→ **Description of the task**
Your answer should be only the lines below from the one with "[429,288,442,300] 5. -> [455,314,468,324] 7." to the one with "[740,263,848,276] [455,282,628,292] [455,314,551,328]", repeated exactly, ends included.
-*-*-
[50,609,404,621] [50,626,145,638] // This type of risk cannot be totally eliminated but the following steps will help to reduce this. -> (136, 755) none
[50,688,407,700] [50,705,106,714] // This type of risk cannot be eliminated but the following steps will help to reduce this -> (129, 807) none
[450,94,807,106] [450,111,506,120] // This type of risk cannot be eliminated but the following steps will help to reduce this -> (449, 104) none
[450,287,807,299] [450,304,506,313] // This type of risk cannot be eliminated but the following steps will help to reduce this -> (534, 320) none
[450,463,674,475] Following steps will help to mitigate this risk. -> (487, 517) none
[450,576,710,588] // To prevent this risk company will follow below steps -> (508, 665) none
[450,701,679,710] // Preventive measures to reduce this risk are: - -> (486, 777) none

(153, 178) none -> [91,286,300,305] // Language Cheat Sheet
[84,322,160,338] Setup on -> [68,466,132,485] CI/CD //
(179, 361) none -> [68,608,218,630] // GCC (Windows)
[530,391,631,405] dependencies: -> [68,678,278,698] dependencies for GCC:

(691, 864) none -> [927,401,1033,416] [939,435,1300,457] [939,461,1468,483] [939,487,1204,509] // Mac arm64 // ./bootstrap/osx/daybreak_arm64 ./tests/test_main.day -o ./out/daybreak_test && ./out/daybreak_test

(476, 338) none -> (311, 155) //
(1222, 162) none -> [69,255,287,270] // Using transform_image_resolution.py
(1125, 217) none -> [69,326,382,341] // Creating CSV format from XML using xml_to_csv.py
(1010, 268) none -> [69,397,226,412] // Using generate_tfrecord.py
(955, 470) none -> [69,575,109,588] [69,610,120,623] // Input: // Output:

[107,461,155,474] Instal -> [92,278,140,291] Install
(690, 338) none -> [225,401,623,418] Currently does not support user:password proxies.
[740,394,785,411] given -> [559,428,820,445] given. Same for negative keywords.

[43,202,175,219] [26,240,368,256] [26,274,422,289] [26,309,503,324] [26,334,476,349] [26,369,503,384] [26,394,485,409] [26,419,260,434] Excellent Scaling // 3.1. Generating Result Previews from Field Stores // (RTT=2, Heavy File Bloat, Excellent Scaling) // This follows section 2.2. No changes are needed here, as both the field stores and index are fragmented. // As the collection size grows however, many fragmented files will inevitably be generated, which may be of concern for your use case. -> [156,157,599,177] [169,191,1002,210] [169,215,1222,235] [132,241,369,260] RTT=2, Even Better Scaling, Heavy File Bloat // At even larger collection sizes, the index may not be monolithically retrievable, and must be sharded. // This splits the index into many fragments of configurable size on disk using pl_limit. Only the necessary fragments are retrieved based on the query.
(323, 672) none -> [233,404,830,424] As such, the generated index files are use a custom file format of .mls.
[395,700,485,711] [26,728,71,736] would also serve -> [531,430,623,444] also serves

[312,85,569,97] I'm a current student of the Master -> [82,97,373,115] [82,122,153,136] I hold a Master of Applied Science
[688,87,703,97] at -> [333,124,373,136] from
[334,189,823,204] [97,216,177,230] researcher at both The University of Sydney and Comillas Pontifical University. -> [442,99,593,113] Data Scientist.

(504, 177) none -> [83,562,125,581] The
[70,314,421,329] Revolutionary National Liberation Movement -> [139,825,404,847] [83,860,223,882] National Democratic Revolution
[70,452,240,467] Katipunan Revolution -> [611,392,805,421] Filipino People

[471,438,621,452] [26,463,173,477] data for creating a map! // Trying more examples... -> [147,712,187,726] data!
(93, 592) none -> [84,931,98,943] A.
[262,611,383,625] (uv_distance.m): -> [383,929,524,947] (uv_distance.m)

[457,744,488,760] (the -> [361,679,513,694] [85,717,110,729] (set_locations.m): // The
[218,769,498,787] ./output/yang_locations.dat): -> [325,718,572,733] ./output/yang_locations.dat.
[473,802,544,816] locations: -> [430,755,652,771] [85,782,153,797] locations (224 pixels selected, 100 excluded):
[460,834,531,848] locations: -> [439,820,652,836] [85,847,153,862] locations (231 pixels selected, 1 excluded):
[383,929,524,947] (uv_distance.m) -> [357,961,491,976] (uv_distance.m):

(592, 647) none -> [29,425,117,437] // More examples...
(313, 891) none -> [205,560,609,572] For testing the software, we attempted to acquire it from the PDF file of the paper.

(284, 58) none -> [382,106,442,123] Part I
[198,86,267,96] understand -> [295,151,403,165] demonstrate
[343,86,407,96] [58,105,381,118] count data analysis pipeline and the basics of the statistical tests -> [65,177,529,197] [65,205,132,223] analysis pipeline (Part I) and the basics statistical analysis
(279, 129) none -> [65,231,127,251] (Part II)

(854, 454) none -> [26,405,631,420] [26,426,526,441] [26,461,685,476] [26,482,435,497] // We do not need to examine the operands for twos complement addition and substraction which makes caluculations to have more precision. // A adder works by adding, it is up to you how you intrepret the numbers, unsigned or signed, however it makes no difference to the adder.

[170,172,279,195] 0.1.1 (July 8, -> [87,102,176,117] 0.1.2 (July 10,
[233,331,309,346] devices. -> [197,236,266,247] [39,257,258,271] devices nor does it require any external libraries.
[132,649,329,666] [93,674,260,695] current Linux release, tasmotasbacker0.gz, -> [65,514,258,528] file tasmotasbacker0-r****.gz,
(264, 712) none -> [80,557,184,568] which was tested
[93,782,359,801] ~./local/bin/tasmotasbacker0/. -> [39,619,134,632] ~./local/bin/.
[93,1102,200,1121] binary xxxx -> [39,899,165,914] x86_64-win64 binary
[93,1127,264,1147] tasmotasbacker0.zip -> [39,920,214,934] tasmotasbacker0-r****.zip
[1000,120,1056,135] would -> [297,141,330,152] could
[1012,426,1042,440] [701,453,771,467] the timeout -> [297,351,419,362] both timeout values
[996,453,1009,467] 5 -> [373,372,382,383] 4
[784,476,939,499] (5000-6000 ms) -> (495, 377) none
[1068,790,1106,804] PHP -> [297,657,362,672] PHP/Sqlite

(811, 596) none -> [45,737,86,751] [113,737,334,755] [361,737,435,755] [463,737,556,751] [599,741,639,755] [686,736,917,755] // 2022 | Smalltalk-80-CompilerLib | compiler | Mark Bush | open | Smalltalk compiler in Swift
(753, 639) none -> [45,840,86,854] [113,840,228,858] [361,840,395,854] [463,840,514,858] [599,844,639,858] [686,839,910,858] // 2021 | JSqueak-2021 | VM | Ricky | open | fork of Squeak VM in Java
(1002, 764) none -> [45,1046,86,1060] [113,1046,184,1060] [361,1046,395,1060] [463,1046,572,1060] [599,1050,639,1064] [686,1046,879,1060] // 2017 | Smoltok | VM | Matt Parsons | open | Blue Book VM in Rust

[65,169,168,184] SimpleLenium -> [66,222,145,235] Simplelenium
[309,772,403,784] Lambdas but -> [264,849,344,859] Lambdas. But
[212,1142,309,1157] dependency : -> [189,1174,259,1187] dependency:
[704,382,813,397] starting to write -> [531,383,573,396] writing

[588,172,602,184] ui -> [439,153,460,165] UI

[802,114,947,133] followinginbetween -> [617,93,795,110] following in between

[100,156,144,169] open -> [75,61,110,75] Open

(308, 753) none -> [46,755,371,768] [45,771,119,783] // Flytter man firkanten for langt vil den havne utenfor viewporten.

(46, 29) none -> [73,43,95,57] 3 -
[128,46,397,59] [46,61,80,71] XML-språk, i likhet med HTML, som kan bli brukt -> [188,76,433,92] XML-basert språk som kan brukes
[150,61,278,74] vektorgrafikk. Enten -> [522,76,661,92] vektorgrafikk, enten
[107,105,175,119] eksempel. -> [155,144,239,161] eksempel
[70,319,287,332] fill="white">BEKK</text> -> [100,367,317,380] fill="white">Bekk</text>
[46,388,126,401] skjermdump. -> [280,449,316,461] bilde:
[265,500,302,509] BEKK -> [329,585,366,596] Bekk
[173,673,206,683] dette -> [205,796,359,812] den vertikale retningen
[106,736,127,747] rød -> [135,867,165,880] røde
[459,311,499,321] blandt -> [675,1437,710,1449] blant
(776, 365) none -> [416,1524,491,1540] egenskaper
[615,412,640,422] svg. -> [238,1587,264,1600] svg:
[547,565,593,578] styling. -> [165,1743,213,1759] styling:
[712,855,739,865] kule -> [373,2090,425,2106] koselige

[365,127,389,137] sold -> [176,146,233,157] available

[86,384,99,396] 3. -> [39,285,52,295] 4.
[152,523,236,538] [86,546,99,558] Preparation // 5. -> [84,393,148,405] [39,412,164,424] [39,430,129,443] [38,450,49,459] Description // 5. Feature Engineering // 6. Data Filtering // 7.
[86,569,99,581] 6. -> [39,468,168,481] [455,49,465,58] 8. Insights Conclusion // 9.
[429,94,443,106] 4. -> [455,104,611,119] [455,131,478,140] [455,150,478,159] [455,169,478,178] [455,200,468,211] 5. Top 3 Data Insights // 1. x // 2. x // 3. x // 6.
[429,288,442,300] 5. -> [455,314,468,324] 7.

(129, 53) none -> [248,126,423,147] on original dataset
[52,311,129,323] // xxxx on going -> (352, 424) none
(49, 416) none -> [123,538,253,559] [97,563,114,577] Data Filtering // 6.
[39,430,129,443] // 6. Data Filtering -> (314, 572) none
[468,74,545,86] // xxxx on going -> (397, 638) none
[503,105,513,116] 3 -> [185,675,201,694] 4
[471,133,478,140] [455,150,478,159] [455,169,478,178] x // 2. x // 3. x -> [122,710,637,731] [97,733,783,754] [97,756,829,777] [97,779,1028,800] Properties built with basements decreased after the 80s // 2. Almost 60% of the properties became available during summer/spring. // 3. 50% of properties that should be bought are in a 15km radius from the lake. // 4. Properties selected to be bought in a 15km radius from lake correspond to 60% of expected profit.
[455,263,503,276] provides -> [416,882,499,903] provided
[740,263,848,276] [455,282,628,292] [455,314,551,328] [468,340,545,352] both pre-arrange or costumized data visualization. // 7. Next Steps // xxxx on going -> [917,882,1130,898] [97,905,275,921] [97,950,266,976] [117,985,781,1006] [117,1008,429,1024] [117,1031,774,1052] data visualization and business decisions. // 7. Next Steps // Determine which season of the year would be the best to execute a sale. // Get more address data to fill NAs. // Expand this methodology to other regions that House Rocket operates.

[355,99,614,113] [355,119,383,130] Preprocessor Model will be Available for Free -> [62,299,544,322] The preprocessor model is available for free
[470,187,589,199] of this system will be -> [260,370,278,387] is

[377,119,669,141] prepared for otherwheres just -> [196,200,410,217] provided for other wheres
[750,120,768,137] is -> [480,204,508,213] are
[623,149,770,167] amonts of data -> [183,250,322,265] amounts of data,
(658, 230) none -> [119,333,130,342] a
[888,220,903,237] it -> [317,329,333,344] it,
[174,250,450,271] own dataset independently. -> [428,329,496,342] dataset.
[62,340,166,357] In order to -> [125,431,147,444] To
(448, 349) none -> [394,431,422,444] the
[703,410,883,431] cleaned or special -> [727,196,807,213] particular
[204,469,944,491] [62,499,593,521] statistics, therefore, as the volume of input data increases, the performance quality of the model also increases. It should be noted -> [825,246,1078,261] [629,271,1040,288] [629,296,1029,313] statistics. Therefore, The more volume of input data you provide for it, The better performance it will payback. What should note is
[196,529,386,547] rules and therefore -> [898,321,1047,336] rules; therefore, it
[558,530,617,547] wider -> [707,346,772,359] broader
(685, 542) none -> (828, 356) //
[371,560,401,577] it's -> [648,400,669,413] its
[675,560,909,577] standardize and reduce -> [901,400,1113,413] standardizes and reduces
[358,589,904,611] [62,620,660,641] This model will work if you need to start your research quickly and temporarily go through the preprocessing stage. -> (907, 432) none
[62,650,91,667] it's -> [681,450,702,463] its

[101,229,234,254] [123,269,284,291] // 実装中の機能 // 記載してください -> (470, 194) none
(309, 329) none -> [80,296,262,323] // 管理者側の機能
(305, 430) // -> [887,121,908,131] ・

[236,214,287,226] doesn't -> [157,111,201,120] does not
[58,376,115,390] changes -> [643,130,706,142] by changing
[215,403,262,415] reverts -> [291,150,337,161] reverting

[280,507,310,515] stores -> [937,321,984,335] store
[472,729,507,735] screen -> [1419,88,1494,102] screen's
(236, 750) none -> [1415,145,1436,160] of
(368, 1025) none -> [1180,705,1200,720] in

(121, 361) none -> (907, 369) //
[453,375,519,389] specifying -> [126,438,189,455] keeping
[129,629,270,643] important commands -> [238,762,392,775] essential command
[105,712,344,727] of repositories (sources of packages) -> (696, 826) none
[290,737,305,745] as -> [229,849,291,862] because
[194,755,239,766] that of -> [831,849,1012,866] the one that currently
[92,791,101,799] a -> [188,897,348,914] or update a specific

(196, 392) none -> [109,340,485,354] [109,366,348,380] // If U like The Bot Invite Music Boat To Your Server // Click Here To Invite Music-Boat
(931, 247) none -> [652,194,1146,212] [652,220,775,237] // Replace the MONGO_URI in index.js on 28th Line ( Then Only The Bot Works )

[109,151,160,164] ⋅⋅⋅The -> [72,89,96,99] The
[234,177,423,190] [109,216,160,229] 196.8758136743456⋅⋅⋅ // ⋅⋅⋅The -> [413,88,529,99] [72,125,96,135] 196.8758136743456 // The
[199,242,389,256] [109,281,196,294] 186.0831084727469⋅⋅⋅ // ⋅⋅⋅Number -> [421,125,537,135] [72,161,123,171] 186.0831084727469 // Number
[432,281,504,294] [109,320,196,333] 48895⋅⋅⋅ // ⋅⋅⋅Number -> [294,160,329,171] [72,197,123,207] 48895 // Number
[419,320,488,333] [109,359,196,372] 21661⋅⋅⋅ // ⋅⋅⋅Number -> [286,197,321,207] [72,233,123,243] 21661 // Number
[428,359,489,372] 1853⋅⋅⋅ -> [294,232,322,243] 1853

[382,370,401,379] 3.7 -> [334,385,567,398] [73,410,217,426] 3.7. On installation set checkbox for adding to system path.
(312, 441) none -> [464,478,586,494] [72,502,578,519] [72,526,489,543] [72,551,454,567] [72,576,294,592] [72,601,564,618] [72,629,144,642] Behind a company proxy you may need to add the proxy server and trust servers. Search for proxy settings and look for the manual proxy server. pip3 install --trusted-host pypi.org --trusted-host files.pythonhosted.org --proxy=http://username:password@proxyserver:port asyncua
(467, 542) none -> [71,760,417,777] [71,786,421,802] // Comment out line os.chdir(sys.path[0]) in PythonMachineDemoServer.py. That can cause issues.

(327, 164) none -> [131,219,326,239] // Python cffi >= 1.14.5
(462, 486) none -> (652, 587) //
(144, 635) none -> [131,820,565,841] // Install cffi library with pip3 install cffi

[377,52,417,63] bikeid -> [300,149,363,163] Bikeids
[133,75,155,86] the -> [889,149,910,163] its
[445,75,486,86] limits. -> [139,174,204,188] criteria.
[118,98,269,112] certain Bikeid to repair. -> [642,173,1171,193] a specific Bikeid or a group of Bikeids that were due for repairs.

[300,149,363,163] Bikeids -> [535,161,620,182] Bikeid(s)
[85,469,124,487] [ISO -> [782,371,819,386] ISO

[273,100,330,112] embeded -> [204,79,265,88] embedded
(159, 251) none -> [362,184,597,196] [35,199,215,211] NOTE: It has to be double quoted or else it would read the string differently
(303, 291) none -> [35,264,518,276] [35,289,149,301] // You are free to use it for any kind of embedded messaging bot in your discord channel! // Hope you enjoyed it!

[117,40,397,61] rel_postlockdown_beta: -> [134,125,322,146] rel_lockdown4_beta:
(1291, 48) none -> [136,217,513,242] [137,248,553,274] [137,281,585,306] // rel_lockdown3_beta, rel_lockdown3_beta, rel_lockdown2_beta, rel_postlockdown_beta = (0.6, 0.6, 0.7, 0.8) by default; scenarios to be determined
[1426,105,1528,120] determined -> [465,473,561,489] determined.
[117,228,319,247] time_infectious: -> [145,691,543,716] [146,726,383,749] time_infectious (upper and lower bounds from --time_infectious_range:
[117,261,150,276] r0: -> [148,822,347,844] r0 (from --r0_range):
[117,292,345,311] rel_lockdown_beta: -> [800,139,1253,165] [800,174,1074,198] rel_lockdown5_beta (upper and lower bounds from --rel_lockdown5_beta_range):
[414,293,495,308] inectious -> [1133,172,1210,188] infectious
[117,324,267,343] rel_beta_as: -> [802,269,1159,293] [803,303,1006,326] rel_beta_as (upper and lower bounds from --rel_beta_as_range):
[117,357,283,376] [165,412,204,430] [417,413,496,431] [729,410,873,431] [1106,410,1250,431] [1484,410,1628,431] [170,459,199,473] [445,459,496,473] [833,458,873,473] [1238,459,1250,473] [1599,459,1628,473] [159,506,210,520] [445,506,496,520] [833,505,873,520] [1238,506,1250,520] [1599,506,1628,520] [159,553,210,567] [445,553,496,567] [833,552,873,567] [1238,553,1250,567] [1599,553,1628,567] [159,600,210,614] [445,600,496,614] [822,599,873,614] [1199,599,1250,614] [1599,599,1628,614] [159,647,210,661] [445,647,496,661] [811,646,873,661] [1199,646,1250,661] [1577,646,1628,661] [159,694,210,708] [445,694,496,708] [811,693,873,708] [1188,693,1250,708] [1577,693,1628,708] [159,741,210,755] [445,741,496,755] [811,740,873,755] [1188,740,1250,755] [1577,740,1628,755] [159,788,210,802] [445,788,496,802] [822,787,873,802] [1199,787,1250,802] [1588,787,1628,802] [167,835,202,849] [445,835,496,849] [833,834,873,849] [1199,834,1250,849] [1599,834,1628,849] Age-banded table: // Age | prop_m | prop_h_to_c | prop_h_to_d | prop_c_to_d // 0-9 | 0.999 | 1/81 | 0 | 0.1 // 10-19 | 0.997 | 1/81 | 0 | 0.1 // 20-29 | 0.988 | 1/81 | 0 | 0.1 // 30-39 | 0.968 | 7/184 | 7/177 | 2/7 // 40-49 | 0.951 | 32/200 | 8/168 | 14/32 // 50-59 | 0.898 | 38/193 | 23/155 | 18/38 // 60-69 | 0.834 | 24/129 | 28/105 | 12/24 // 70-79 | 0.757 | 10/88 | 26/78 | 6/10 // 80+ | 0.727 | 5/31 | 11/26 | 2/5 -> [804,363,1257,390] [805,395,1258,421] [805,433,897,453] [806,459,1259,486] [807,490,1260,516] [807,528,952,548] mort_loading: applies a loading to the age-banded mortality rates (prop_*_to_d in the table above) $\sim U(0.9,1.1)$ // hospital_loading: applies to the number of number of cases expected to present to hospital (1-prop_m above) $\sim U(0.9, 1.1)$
-*-*-
→ **Result**
[429,288,442,300] 5. -> [455,314,468,324] 7.

(129, 53) none -> [248,126,423,147] on original dataset
[52,311,129,323] // xxxx on going -> (352, 424) none
(49, 416) none -> [123,538,253,559] [97,563,114,577] Data Filtering // 6.
[39,430,129,443] // 6. Data Filtering -> (314, 572) none
[468,74,545,86] // xxxx on going -> (397, 638) none
[503,105,513,116] 3 -> [185,675,201,694] 4
[471,133,478,140] [455,150,478,159] [455,169,478,178] x // 2. x // 3. x -> [122,710,637,731] [97,733,783,754] [97,756,829,777] [97,779,1028,800] Properties built with basements decreased after the 80s // 2. Almost 60% of the properties became available during summer/spring. // 3. 50% of properties that should be bought are in a 15km radius from the lake. // 4. Properties selected to be bought in a 15km radius from lake correspond to 60% of expected profit.
[455,263,503,276] provides -> [416,882,499,903] provided
[740,263,848,276] [455,282,628,292] [455,314,551,328] [468,340,545,352] both pre-arrange or costumized data visualization. // 7. Next Steps // xxxx on going -> [917,882,1130,898] [97,905,275,921] [97,950,266,976] [117,985,781,1006] [117,1008,429,1024] [117,1031,774,1052] data visualization and business decisions. // 7. Next Steps // Determine which season of the year would be the best to execute a sale. // Get more address data to fill NAs. // Expand this methodology to other regions that House Rocket operates.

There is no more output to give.